Véhicule de transcription dans la loi des dispositions de l’accord conclu à l'issue de négociations initiées en novembre dernier, le texte comporte 15 articles visant à "aller plus loin pour développer le partage de la valeur dans les petites entreprises, notamment dans celles de moins de 50 salariés, mais aussi généraliser et faciliter son usage dans toutes les entreprises", a aussi indiqué le ministre.
Trois dispositifs existent d'ores-et-déjà : l'intéressement, conditionné aux résultats de l'entreprise, la participation, obligatoire dans les entreprises de plus de 50 salariés uniquement, ainsi que les mécanismes de primes ponctuelles.
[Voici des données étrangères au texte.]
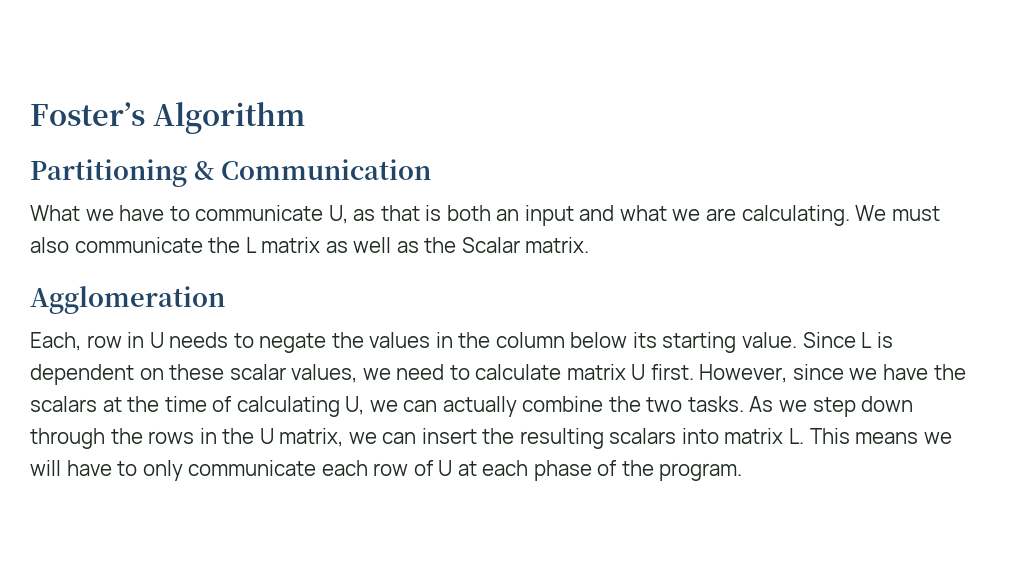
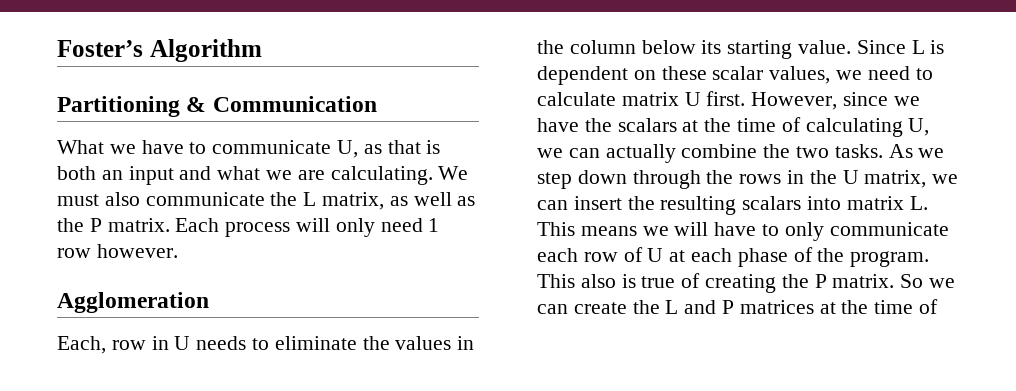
- We must also communicate the L matrix as well as the Scalar matrix.
+ We must also communicate the L matrix, as well as the P matrix. Each process will only need 1 row however.
- Each, row in U needs to negate the values in the column below its starting value.
+ Each, row in U needs to eliminate the values in the column below its starting value.
+ This also is true of creating the P matrix. So we can create the L and P matrices at the time of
Le texte se propose notamment de rendre obligatoire pour les entreprises de 11 à 49 salariés, la mise en place d'un dispositif de partage de la valeur, dès lors qu'elles disposent d'un bénéfice net fiscal positif supérieur à 1% de leur chiffre d'affaire pendant trois années consécutives.
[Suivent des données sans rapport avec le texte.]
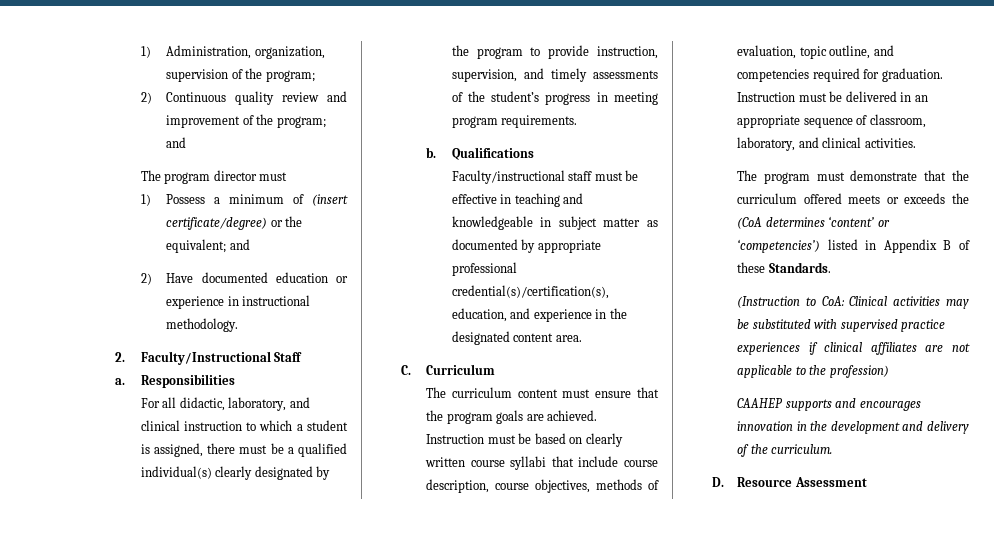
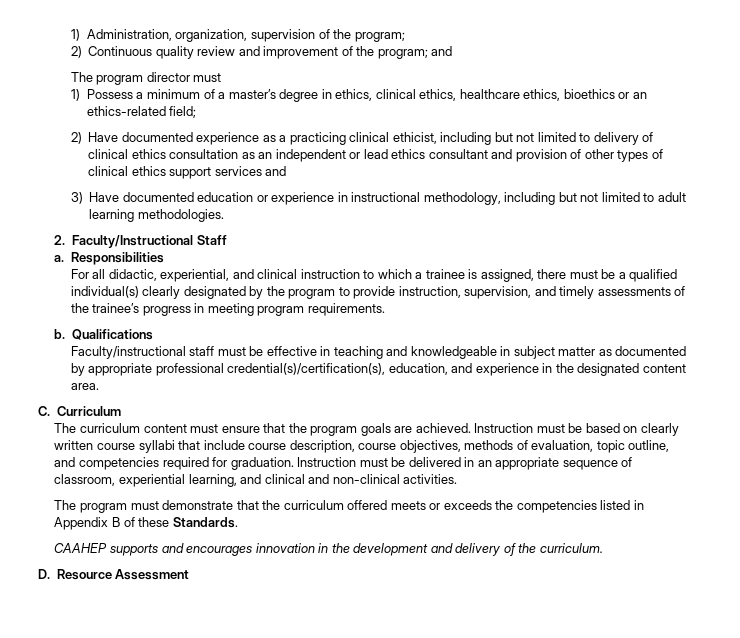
- 1) Possess a minimum of (insert certificate/degree) or the equivalent; and
- 2) Have documented education or experience in instructional methodology.
+ 1) Possess a minimum of a master’s degree in ethics, clinical ethics, healthcare ethics, bioethics or an ethics-related field;
+ 2) Have documented experience as a practicing clinical ethicist, including but not limited to delivery of clinical ethics consultation as an independent or lead ethics consultant and provision of other types of clinical ethics support services and
+ 3) Have documented education or experience in instructional methodology, including but not limited to adult learning methodologies.
- For all didactic, laboratory, and clinical instruction to which a student is assigned, there must be a qualified individual(s) clearly designated by the program to provide instruction, supervision, and timely assessments of the student’s progress in meeting program requirements.
+ For all didactic, experiential, and clinical instruction to which a trainee is assigned, there must be a qualified individual(s) clearly designated by the program to provide instruction, supervision, and timely assessments of the trainee’s progress in meeting program requirements.
- Instruction must be delivered in an appropriate sequence of classroom, laboratory, and clinical activities.
+ Instruction must be delivered in an appropriate sequence of classroom, experiential learning, and clinical and non-clinical activities.
- The program must demonstrate that the curriculum offered meets or exceeds the (CoA determines ‘content’ or ‘competencies’) listed in Appendix B of these Standards.
+ The program must demonstrate that the curriculum offered meets or exceeds the competencies listed in Appendix B of these Standards.
- (Instruction to CoA: Clinical activities may be substituted with supervised practice experiences if clinical affiliates are not applicable to the profession)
Le projet de loi vise également à faciliter l'usage de la prime de partage de la valeur, initialement baptisée "prime Macron", pour permettre aux entreprises d'octroyer jusqu'à deux primes par an, avec possibilité de versement sur un plan d'épargne salariale.
Si Olivier Dussopt a affirmé la nécessité de généraliser les dispositifs d’intéressement et de participation, il a également martelé le principe, cher aux partenaires sociaux, selon lequel ces mécanismes "ne se substitu[aient] pas aux salaires".
Au cours de l'audition du ministre, le rapporteur du texte, Louis Margueritte (Renaissance) a loué dans l'ANI "la preuve que la démocratie sociale se porte bien", tandis qu'Arthur Delaporte (Socialistes) a déploré dans la simple transposition proposée par le gouvernement une forme de déni du débat parlementaire.
Au-delà de la méthode, les différents orateurs des groupes ont pointé un "manque d'ambition" du texte, expression notamment employée par Stéphane Viry (Les Républicains), qui a regretté que l'actionnariat salarié constitue selon lui le "parent pauvre" du projet. Eva Sas (Ecologiste) a pour sa part évoqué un texte à la "portée très faible", "ne répond[ant] en rien aux problèmes de pouvoir d'achat des Français". Et Victor Catteau (Rassemblement national), sans remettre en cause les principes de l'ANI et du projet de loi, a pour sa part évoqué un "pansement", et déploré le manque de volontarisme du gouvernement en matière de hausse des salaires. Comme les députés de l'opposition, la CGT avait justifié son choix de ne pas signer l'ANI par le fait que le cycle de négociations l'ayant précédé n'ait pas été l'occasion d'évoquer la problématique salariale.
Vous instrumentalisez ce texte pour faire croire que vous faites quelque chose pour le pouvoir d’achat des Français, alors que vous ne faites rien pour augmenter les salaires ou baisser les prix. Matthias Tavel (La France insoumise)
"Vous êtes des hypocrites et tout le monde le sait", a pour sa part mis en cause Matthias Tavel (La France insoumise) à l'endroit du gouvernement et de la majorité présidentielle. "Vous vous cachez derrière cet ANI comme alibi de démocratie sociale, alors que vous venez d’écraser les syndicats, les manifestants et l’Assemblée nationale pour imposer la retraite à 64 ans", a poursuivi le député, avant d'accuser le texte "d'affaiblir la Sécurité sociale par des exonérations de cotisations", et de s'apparenter à des "miettes consenties à être lâchées par le Medef".
Après son examen et son adoption en commission lundi 19 juin, le projet de loi sera débattu par les députés dans l'hémicycle à partir du 26 juin.